[ad_1]
According to a Canadian researcher, smoke from fires such as California's huge burns will increase and increase the risk of several life-threatening conditions. (Noah Berger / AP Photo / Nov. 10, 2018)
In its report published in the prestigious medical journal The Lancet, the lack of progress on climate change threatens the lives of people and the sustainability of health care systems in Canada and around the world. The report says that the most important thing governments can do to improve human health is to fight climate change effectively.
According to a report, millions of people are dying
In Canada, it is estimated that greenhouse gas pollution kills 7,142 people a year and 2.1 million people around the world.
Last summer, public health officials in Quebec said that 90 people had died as a result of a heat wave. The increase in heat waves can cause heat stroke and more pollen, aggravate allergies and asthma and contribute to forest fires. Courtney Howard, Canadian researcher, wrote the part of the report on Canada. She says that the world is on the rhythm of temperature increases that it can not adapt to.
Pollution by greenhouse gases, such as that emitted by coal-fired power plants, is already linked to deaths in Canada and around the world, notes a report in The Lancet. (IStock)
More lights, more smoke
The report warns that more fires will mean more days of smoke and more warnings for people to stay inside. More heat means more insects and diseases than they can cause, such as Lyme disease, whose case count has increased by half in 2017.

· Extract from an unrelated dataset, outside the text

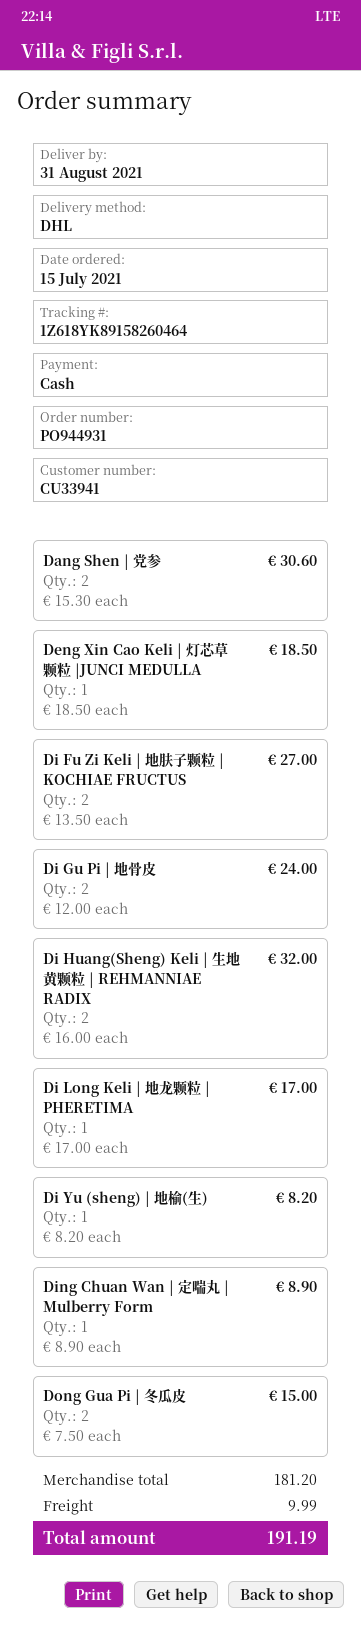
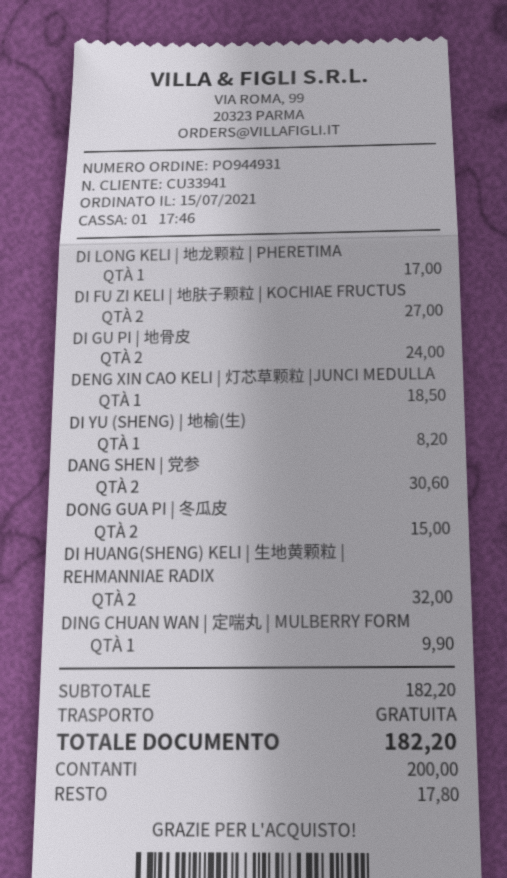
Ding Chuan Wan | 定喘丸 | Mulberry Form: 1 for 8.90 -> 1 for 9.90
subtotal: 181.20 -> 182.20
shipping: 9.99 -> 0.00
total: 191.19 -> 182.20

Fine particles of pollutants in the air can cause heart disease, stroke, lung cancer, respiratory infections and lung diseases that can lead to death.
"It's an emergency," says the doctor
Howard told The Canadian Press that the last few summers have shown Canadians what climate change will look like with record fires in British Columbia in 2017 and 2018, drought in the Prairie Provinces in western Canada and heat waves in central Canada and floods in communities across the country.
She added: "I am an emergency doctor and I work there because it is an emergency."
With records from the Canadian press.